Harry remembers going to lunch with his birth mother at the Socialist Bund when Max Pila, a waiter who recognized Rose from before the war, flirted with her and brought extra desserts to their table. “Max was a great deal of fun, and I liked him immensely,” he writes.

“Shared grief drew Rose and Max together. Old social rules and norms went out the window. In less than three months, Max moved into our apartment, much to my delight.”

When the couple married in 1948, Max adopted 7-year-old Harry.
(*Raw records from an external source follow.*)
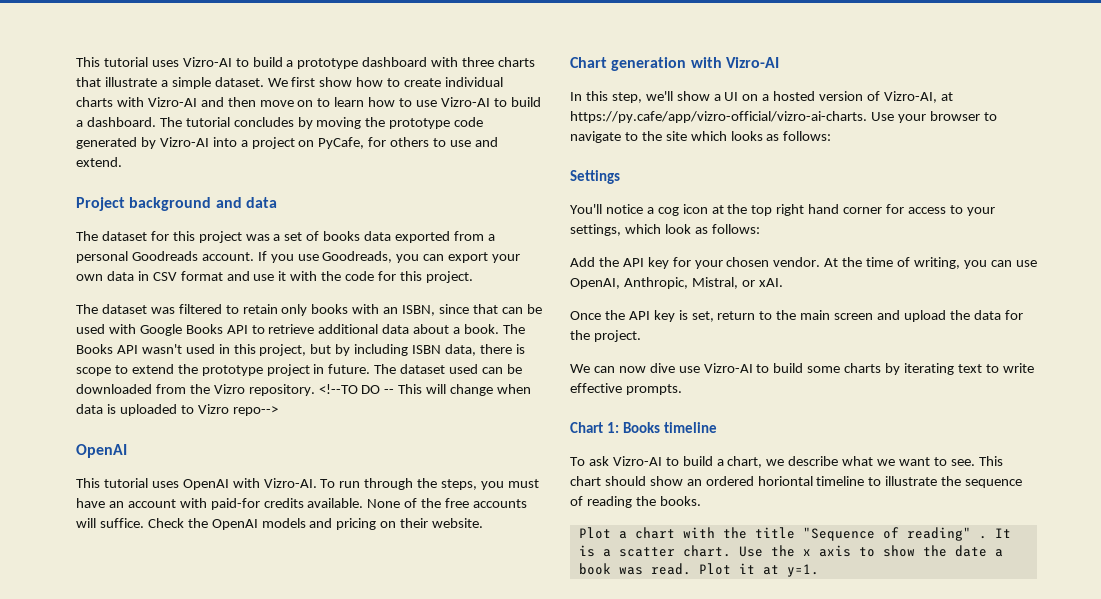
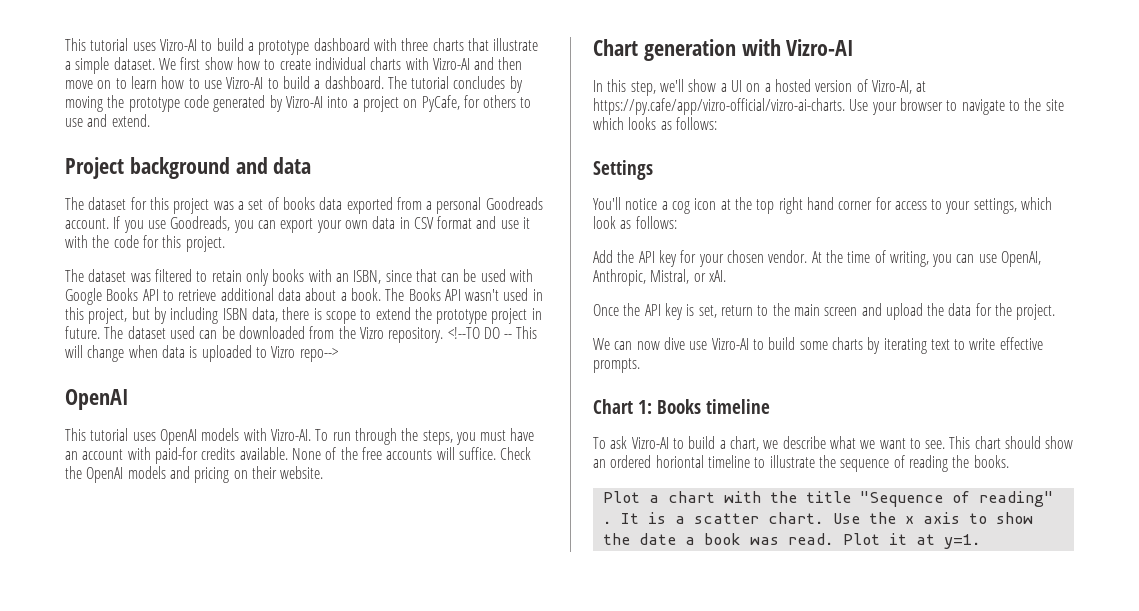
- This tutorial uses OpenAI with Vizro-AI.
+ This tutorial uses OpenAI models with Vizro-AI.

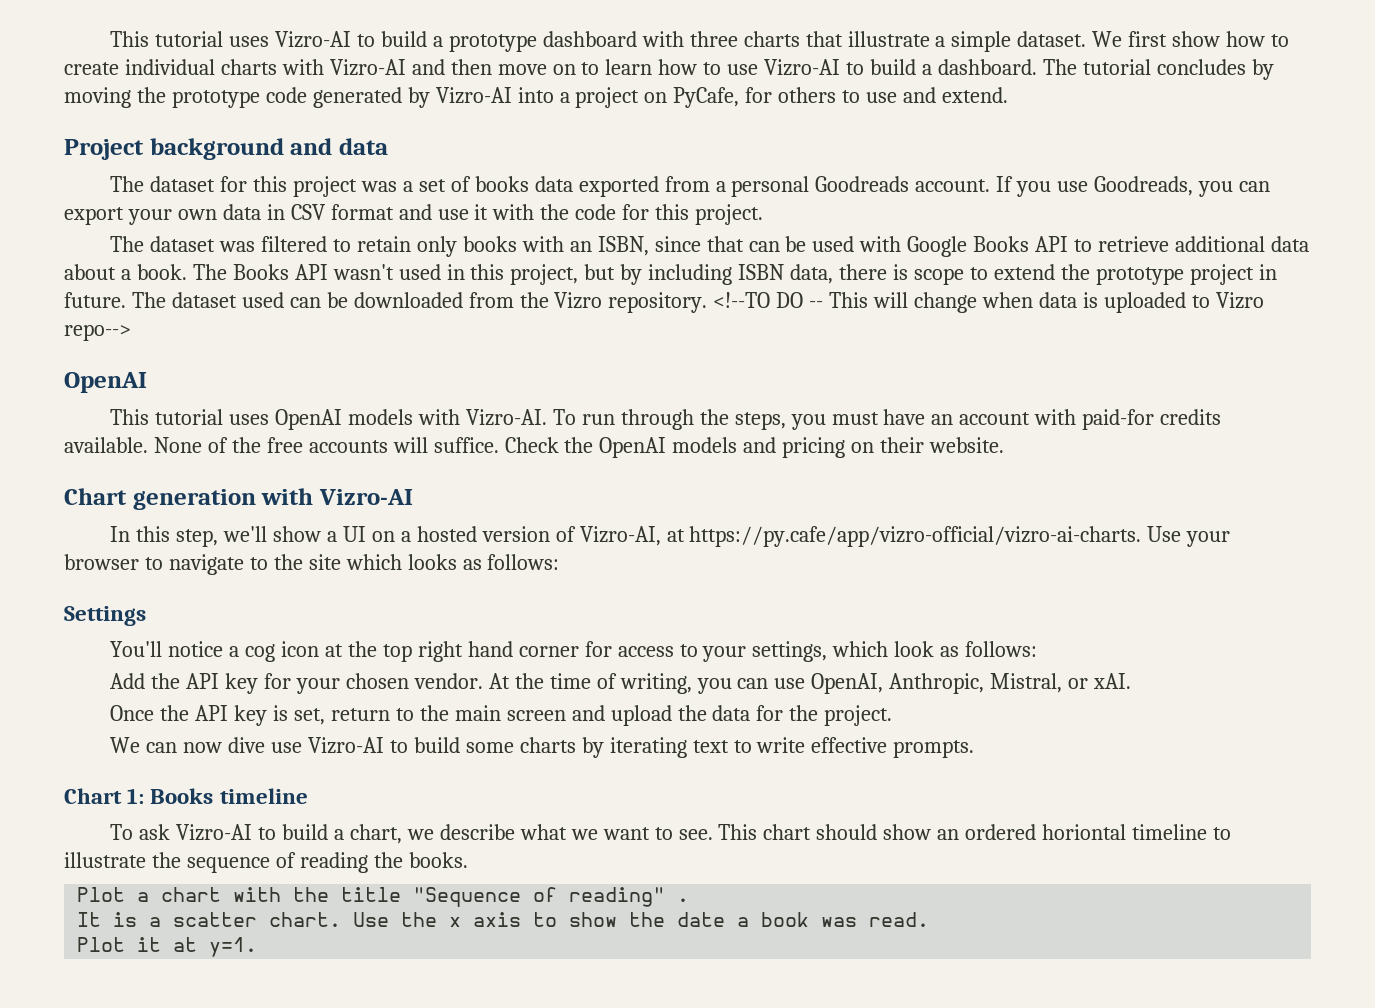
- Plot a chart with the title "Sequence of reading" . It is a scatter chart.
+ Plot a chart with the title "Sequence of reading" .
+ It is a scatter chart.
- Use the x axis to show the date a book was read. Plot it at y=1.
+ Use the x axis to show the date a book was read.
+ Plot it at y=1.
Max received vocational training to design and stitch ladies’ leather purses and shoes. With this skilled occupation, he traveled to the United States in 1952 and moved in with Rose’s half-brother in Brooklyn. Max “hated New York,” especially Brooklyn where streets were “packed with people” and piled with garbage.

One week, Max attended a Manhattan trade show. There he met Nathan Rakoover, the factory owner of Texas Sandal Manufacturing Co. on Fort Worth’s Northside. Rakoover offered Max a job making moccasins. The job came with transportation to Texas for him and his family, courtesy of the Jewish Federation of Fort Worth.
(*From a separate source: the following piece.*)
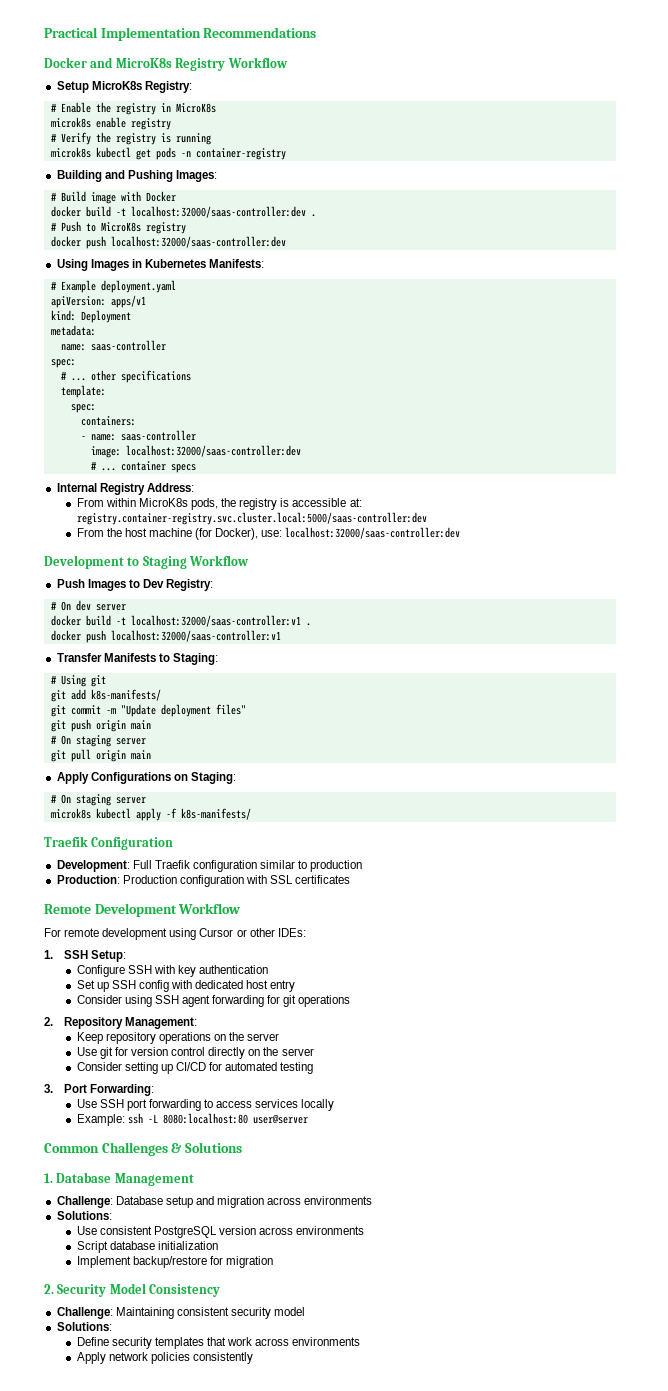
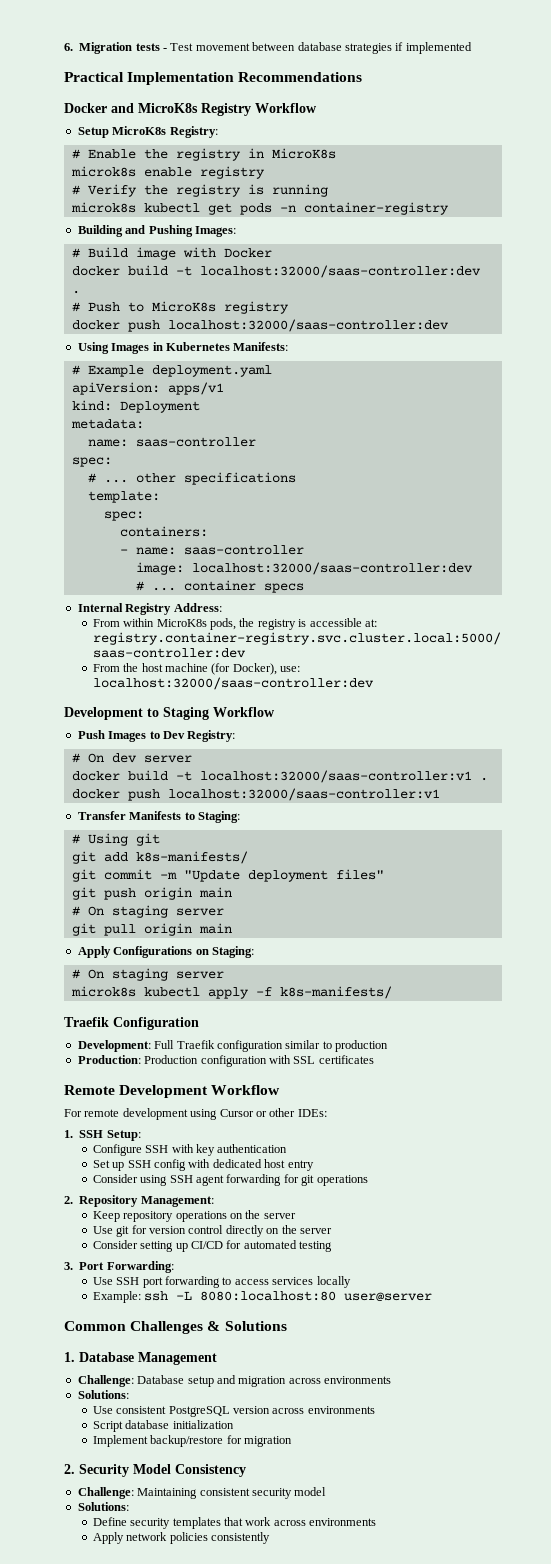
+ 6. Migration tests - Test movement between database strategies if implemented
Cowtown suited Max. “It was just a little town,” he used to say. “ If you looked on the map, you couldn’t find it. ... It was a very quiet, clean, and the pace of life in Texas wasn’t too rushed.” In the fall of 1954, Harry and Rose joined him from Belgium.

“Our arrival was big news ... many people came and brought us food, clothes, and other items.” In time, Rose became the caterer at Ahavath Sholom. Max assisted her and became the shamas, which rhymes with promise and means the caretaker or sexton of a synagogue.

Among Harry’s lifelong friends are Harry Bailin, a fellow student in Paschal High’s Class of ’59. Bailin remembers visiting Harry’s home on Trail Lake and watching his parents sew beaded moccasins, trendy footwear in the 1950s. Coincidentally, Bailin spent his professional career in the shoe business.

Harry was accepted at Rice and Tulane universities but chose to attend the University of Texas, where in-state tuition was affordable at $50 per semester. He graduated in 1966 with a degree in international business and began climbing the global ladder in the import-export field. He and his spouse Susan, who have two children and four grandchildren, lived and worked in Fort Worth, Europe and Asia. These days they have homes in Boca Raton, Florida, and Florham Park, New Jersey.

The hidden child concludes his memoir on a triumphant note: “Hitler and his henchmen tried to kill us all. But we have the last laugh, as we are thriving.”

Hollace Ava Weiner, an author and archivist, is director of the Fort Worth Jewish Archives.